As the year comes to a close, as the Holidays come and go, I am reminded of family. The holidays are all about family, a time to celebrate and observe traditions, treats and time. This holiday season I am reminded of my family and especially one family member in particular, my sister, Elvira, who went missing in June of 2018.

The angst you experience is like no other, to not know where your loved is, what happened to them, are they safe or dead somewhere?

After five months of desperately searching for my lovely sister, we found her dead in Florida. A sad day, with a tinge of relief, the search is over, but now we are left with a deep loss. A loss, which will forever remind me of the holiday season she came home to me.

My sister was found in November, literally on her birth date. We have spent the latter part of November and the early part of December preparing for her transportation back home and making funeral arrangements.

For me, the holidays would begin on her birthday, when I would reach out to her and spend the day with her, making her feel special, because very special she was. After her birthday, would come Thanksgiving, and then the Christmas season.

Seventeen years ago I started a tradition that began with my sister; I baked a batch of Christmas cookies for her in all different styles, shapes and colors. I carefully packaged and shipped them to her. It was the complete delight of the season for her, as she made my cookies famous throughout our network of close friends and family.

After a while, I found my cookie baking list growing as my sister would spread the word, other friends and family members contacted me asking to be placed on my list. Who could say no?

This year, I lost my beloved sister and truly felt no desire to bake and ship cookies, but my daughter and my other sister, Isabel, insisted that I keep that tradition alive and continue to bake, share and ship the holiday cookies.
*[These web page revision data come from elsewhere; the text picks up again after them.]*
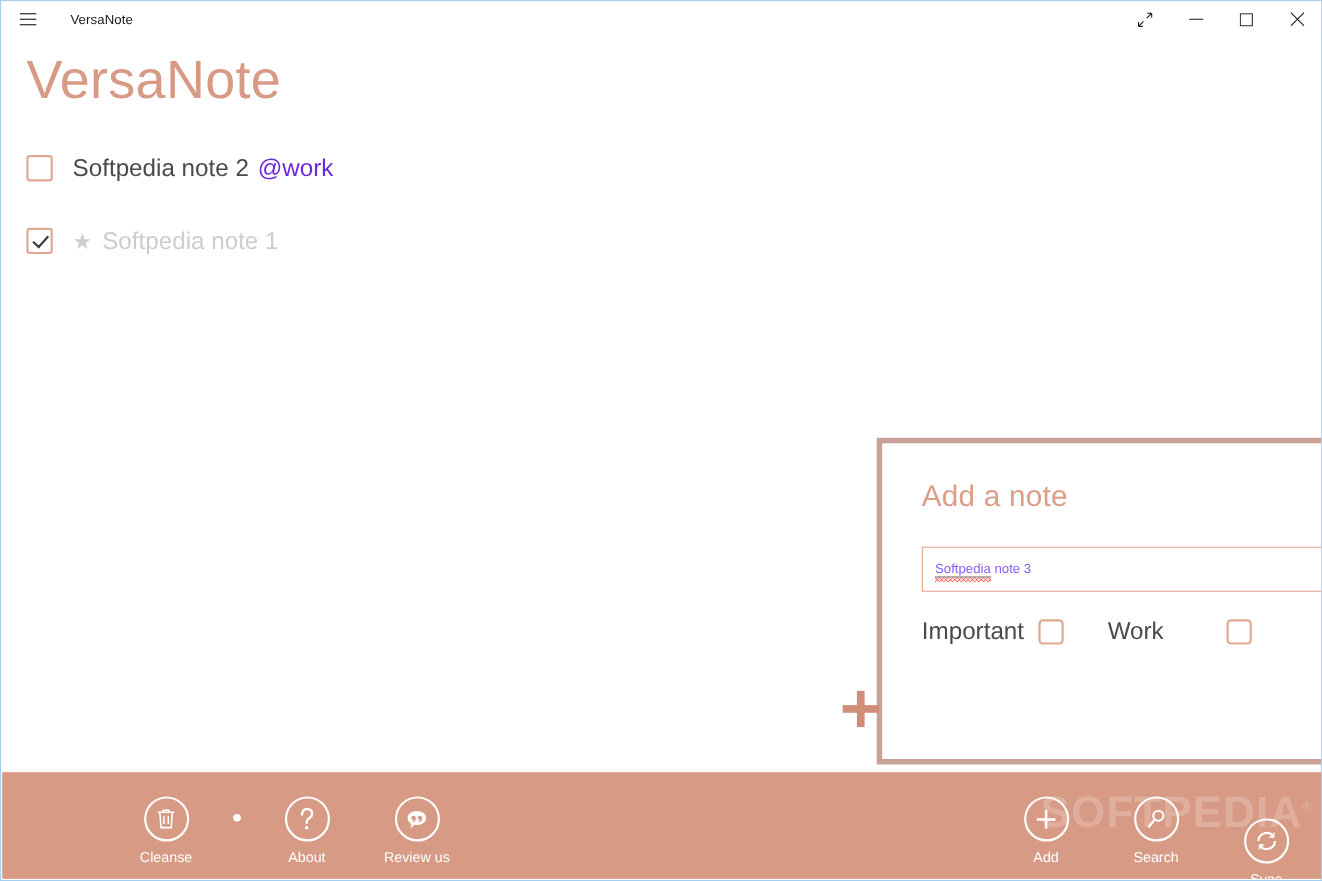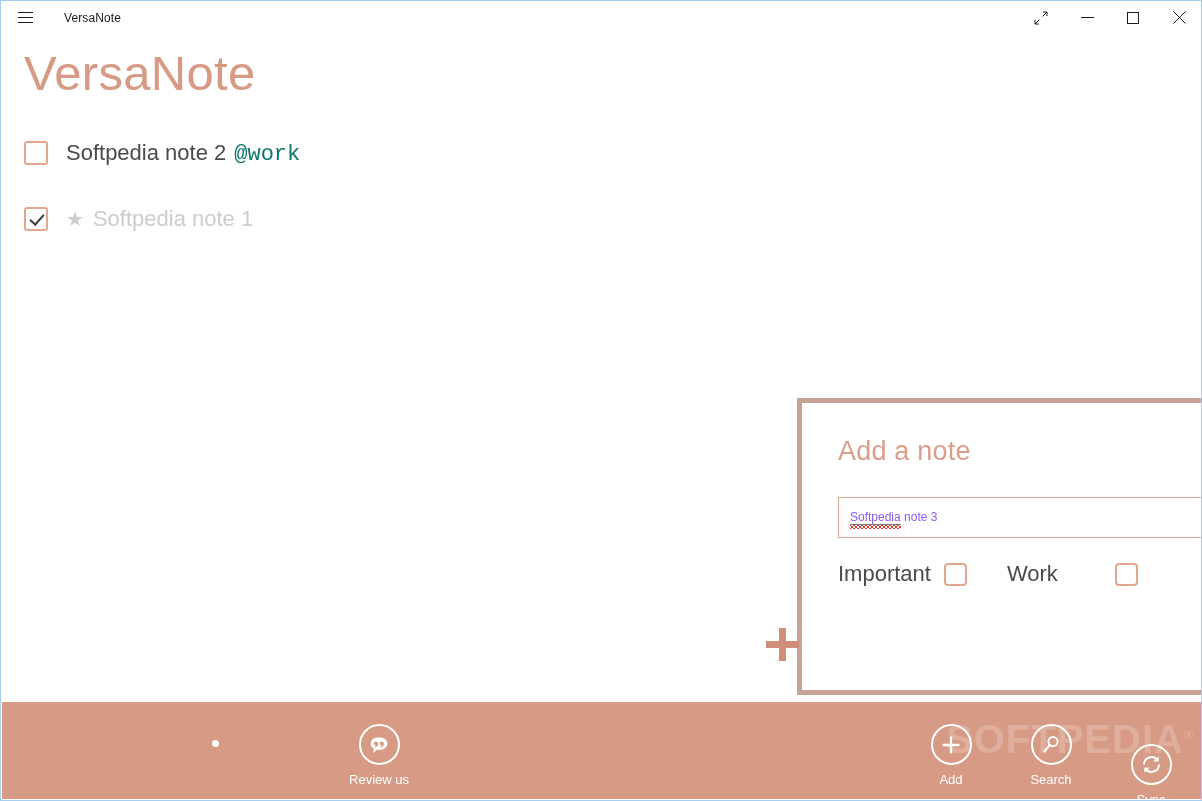--- a/index.html
+++ b/index.html
@@ -137,9 +137,8 @@
     margin-right: 9px;
   }
   .note-tag {
-    color: #0f766e;
+    color: #6d28d9;
     margin-left: 8px;
-    font-family: Liberation Mono, monospace;
   }
 
   

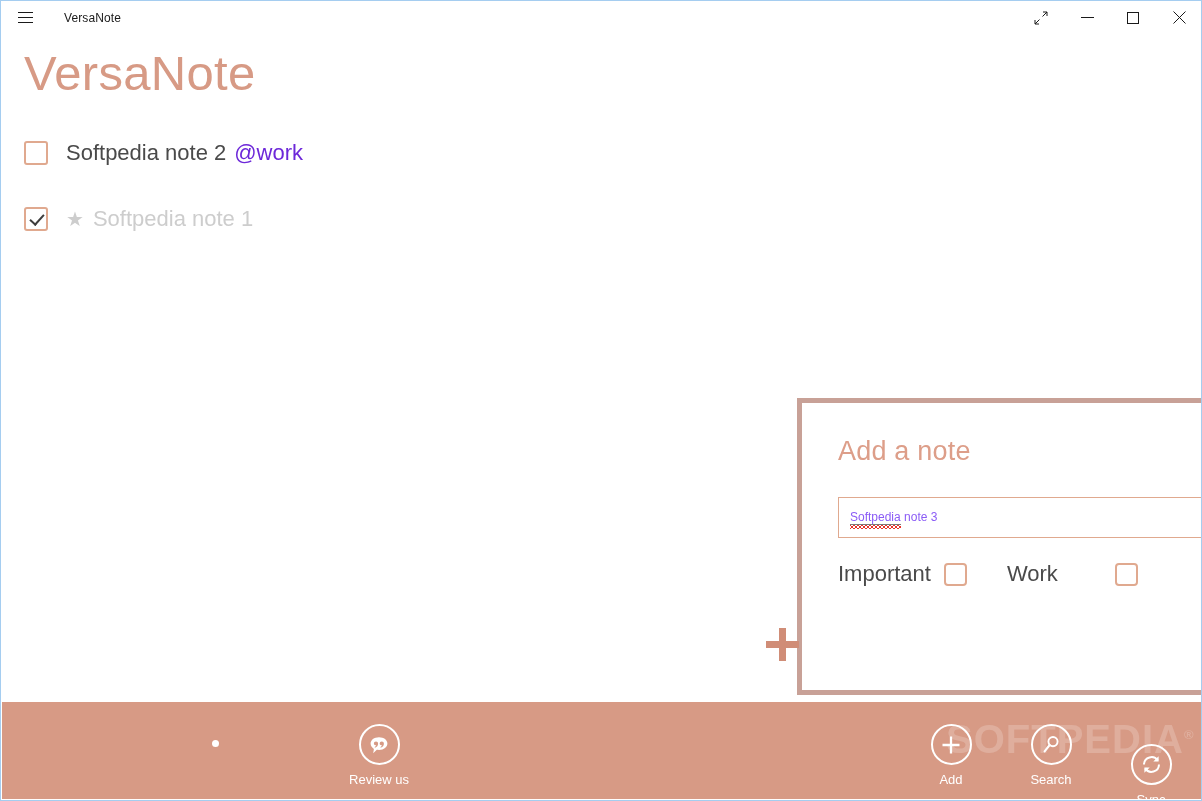--- a/index.html
+++ b/index.html
@@ -399,6 +399,19 @@
   </div>
 
 
+  <div class="toolbar-item" style="left:110px; top:723px;">
+    <div class="toolbar-icon-circle">
+      <svg width="20" height="21" viewBox="0 0 20 21">
+        <g stroke="#ffffff" stroke-width="1.4" fill="none">
+          <path d="M2.5 4.5 H17.5"></path>
+          <path d="M7.5 4.5 V2.6 H12.5 V4.5"></path>
+          <path d="M4.3 4.5 L5.4 18.4 H14.6 L15.7 4.5"></path>
+          <path d="M8 8 V15 M12 8 V15"></path>
+        </g>
+      </svg>
+    </div>
+    <div class="toolbar-label">Cleanse</div>
+  </div>
 
   <div id="toolbar-dot"></div>
 

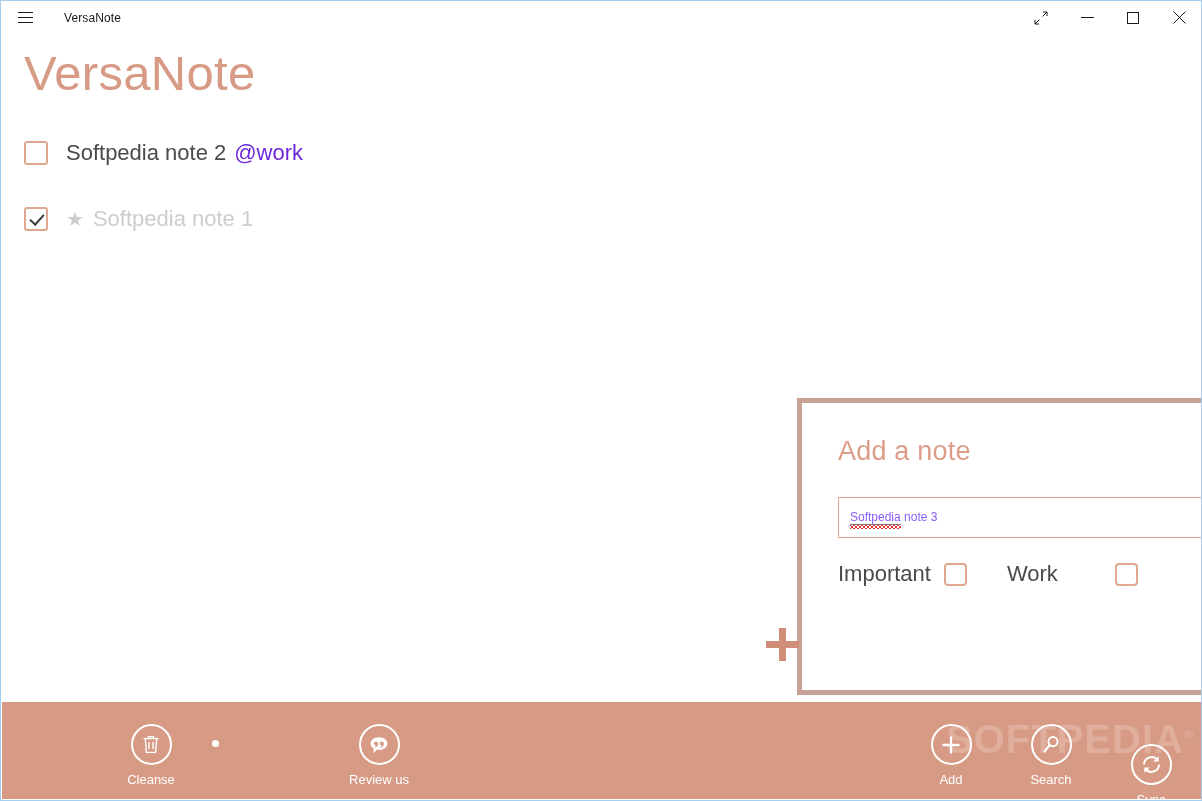--- a/index.html
+++ b/index.html
@@ -415,6 +415,15 @@
 
   <div id="toolbar-dot"></div>
 
+  <div class="toolbar-item" style="left:238px; top:723px;">
+    <div class="toolbar-icon-circle">
+      <svg width="22" height="24" viewBox="0 0 22 24">
+        <path d="M6.6 7.4 C6.6 4.2 8.9 2.4 11.2 2.4 C13.8 2.4 15.8 4.1 15.8 6.7 C15.8 9.6 13.2 10.4 11.6 12.0 C10.8 12.8 10.8 13.6 10.8 15.0" stroke="#ffffff" stroke-width="2.2" fill="none" stroke-linecap="round"></path>
+        <circle cx="10.8" cy="19.4" r="1.6" fill="#ffffff"></circle>
+      </svg>
+    </div>
+    <div class="toolbar-label">About</div>
+  </div>
 
   <div class="toolbar-item" style="left:338px; top:723px;">
     <div class="toolbar-icon-circle">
I heeded, and found it completely lifted my spirits and made me happy, because I was doing the one thing my sister loved the most during the holidays. For me, it was my way of celebrating the Holidays with her. The cookies turned out great; the recipients were overjoyed and the feedback was glorious.
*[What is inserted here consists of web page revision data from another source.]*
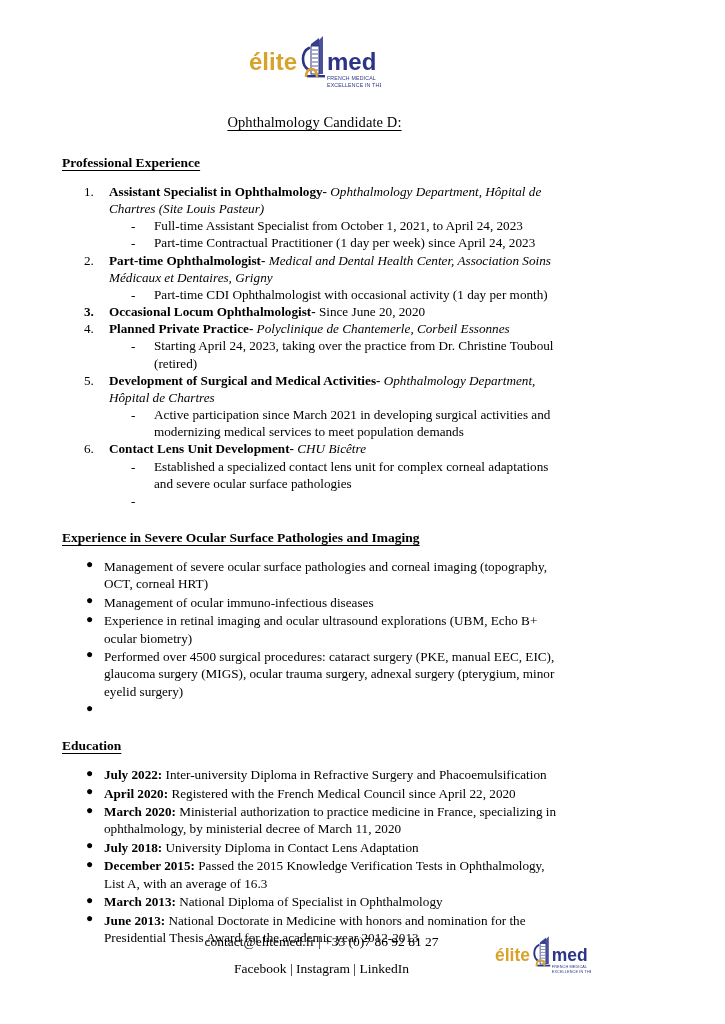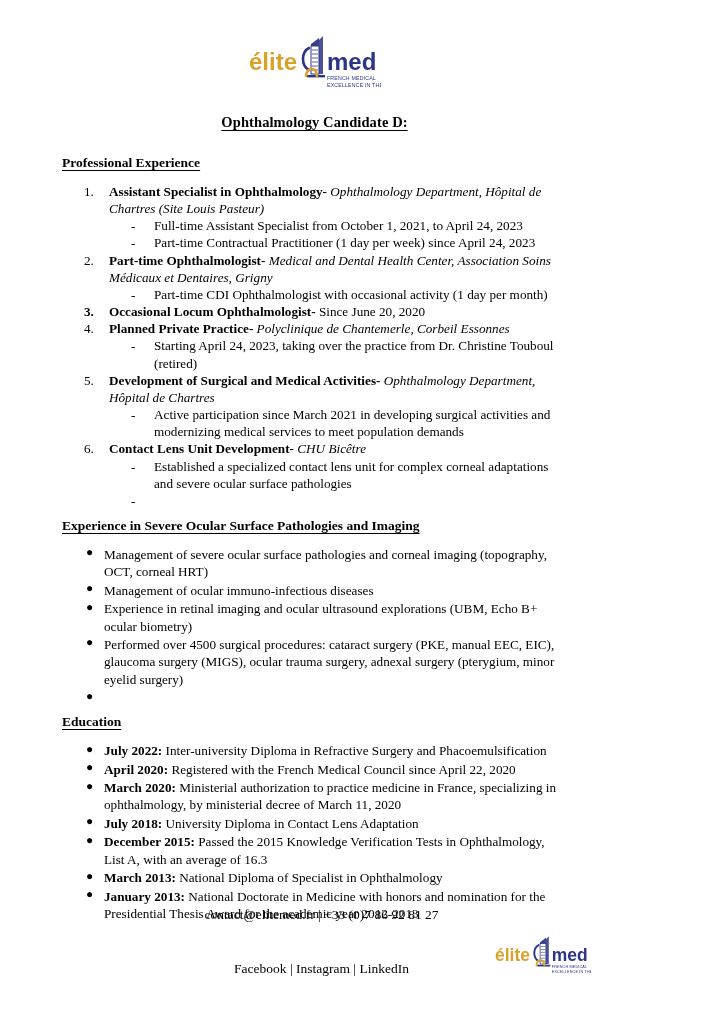--- a/index.html
+++ b/index.html
@@ -48,7 +48,7 @@
   
   .doc-title {
     text-align: center;
-    font-weight: bold;
+    font-weight: normal;
     font-size: 14.5px;
     letter-spacing: 0.1px;
     margin-top: 24px;

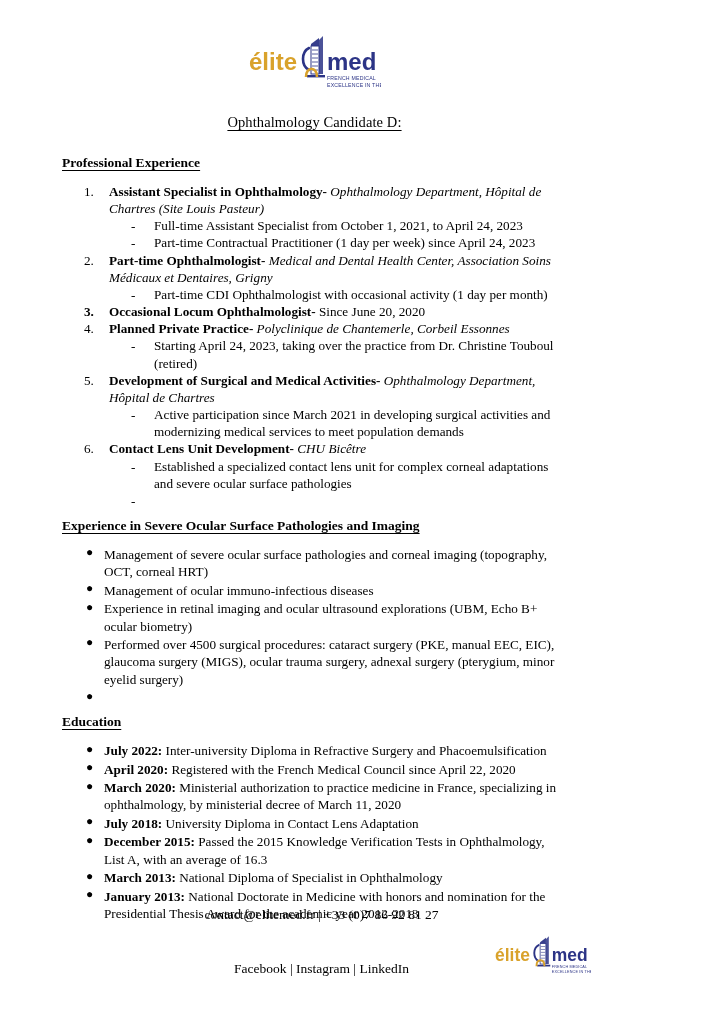--- a/index.html
+++ b/index.html
@@ -69,7 +69,7 @@
     text-decoration: underline;
     text-underline-offset: 2.5px;
   }
-  .section-heading.tight { margin-top: 26px; }
+  .section-heading.tight { margin-top: 38px; }
 
   
   ol.num-list {

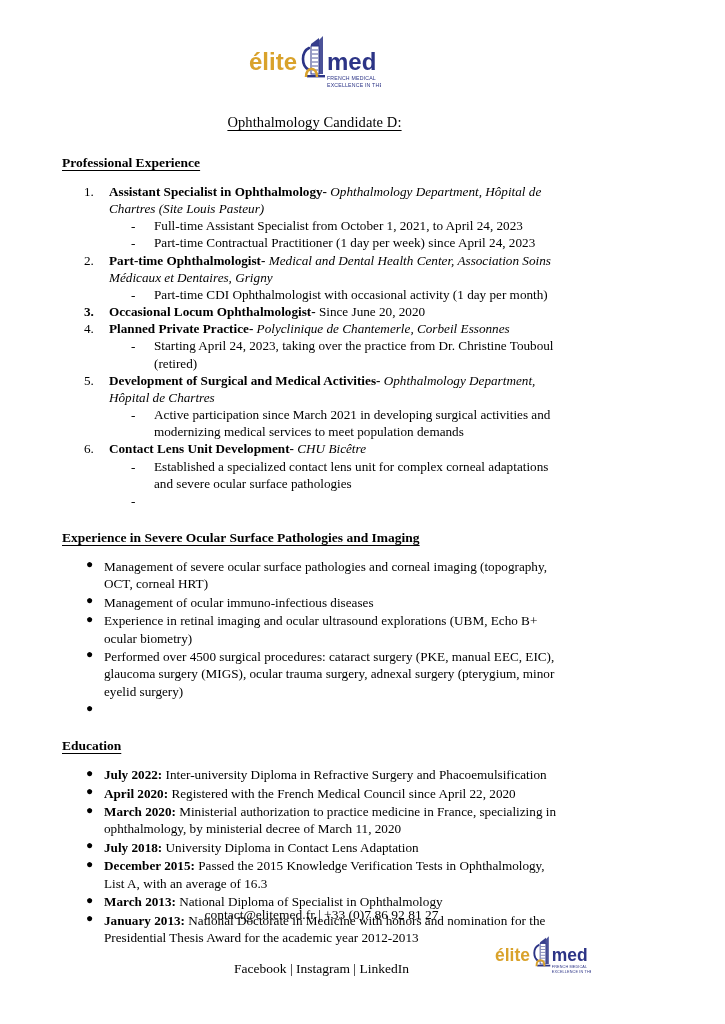--- a/index.html
+++ b/index.html
@@ -272,7 +272,7 @@
     <li><span class="bullet">●</span><span class="b-bold">July 2018:</span><span> University Diploma in Contact Lens Adaptation</span></li>
     <li><span class="bullet">●</span><span class="b-bold">December 2015:</span><span> Passed the 2015 Knowledge Verification Tests in Ophthalmology, List A, with an average of 16.3</span></li>
     <li><span class="bullet">●</span><span class="b-bold">March 2013:</span><span> National Diploma of Specialist in Ophthalmology</span></li>
-    <li><span class="bullet">●</span><span class="b-bold">January 2013:</span><span> National Doctorate in Medicine with honors and nomination for the Presidential Thesis Award for the academic year 2012-2013</span></li>
+    <li><span class="bullet">●</span><span class="b-bold">June 2013:</span><span> National Doctorate in Medicine with honors and nomination for the Presidential Thesis Award for the academic year 2012-2013</span></li>
   </ul>
 
   <div class="footer">

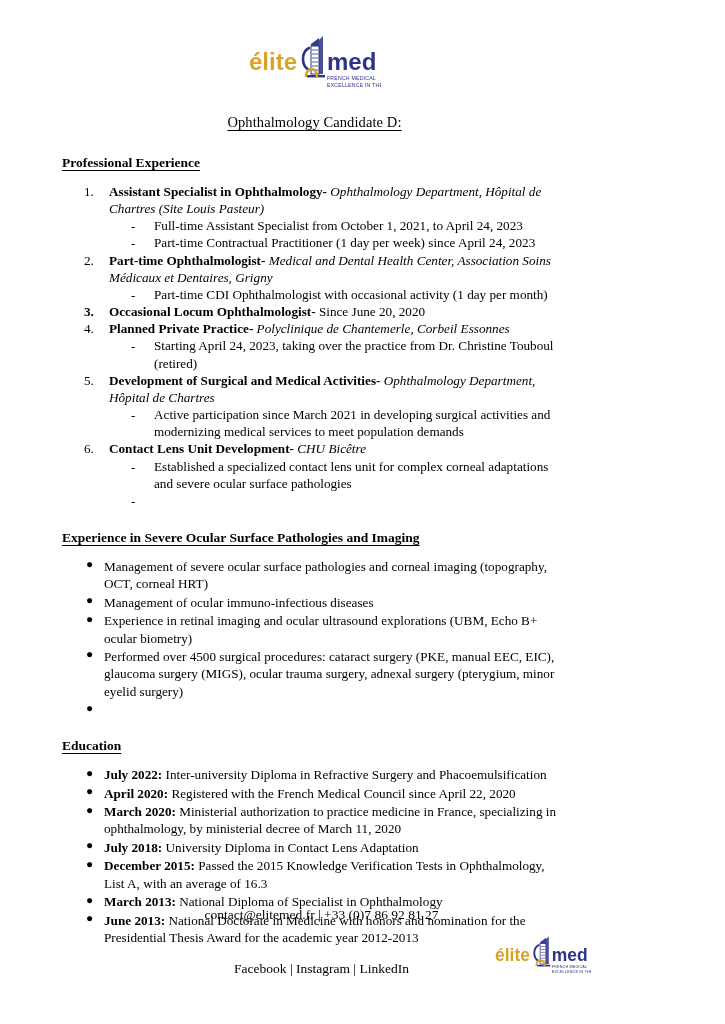--- a/index.html
+++ b/index.html
@@ -149,7 +149,7 @@
     font-size: 13.5px;
     line-height: 1.3;
   }
-  .footer-line.social { margin-top: 37px; }
+  .footer-line.social { margin-top: 10px; }
 </style>
 </head>
 <body>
My message is to thank everyone this year for your support, and your kind words as I have struggled with this loss. I thank you for your presence and I thank you for being.

This newsletter is a combined one, because of the tragic loss I’ve had, but even when tragedy hits us, it can’t choose the best time to arrive. All I can say, is pay attention to your feelings, pay attention to the traditions in your own personal life and hang on to those special moments, it will help you to heal and overcome the tragic episodes of your life.

I could have sat in my sadness and stopped a well loved tradition, but with a little encouragement from two other special people in my life I moved forward, and guess what, the pain of the loss turned out to be less, because I shared and experienced in the joy that I gave to my beloved sister year after year.

May each and everyone one of you have a wonderful Holiday Season and enjoy your special traditions in the most meaningful ways.

I end this piece with the following: “You are a foreigner everywhere, except in your own culture”. Candida Marques – Global Arrival © 2018.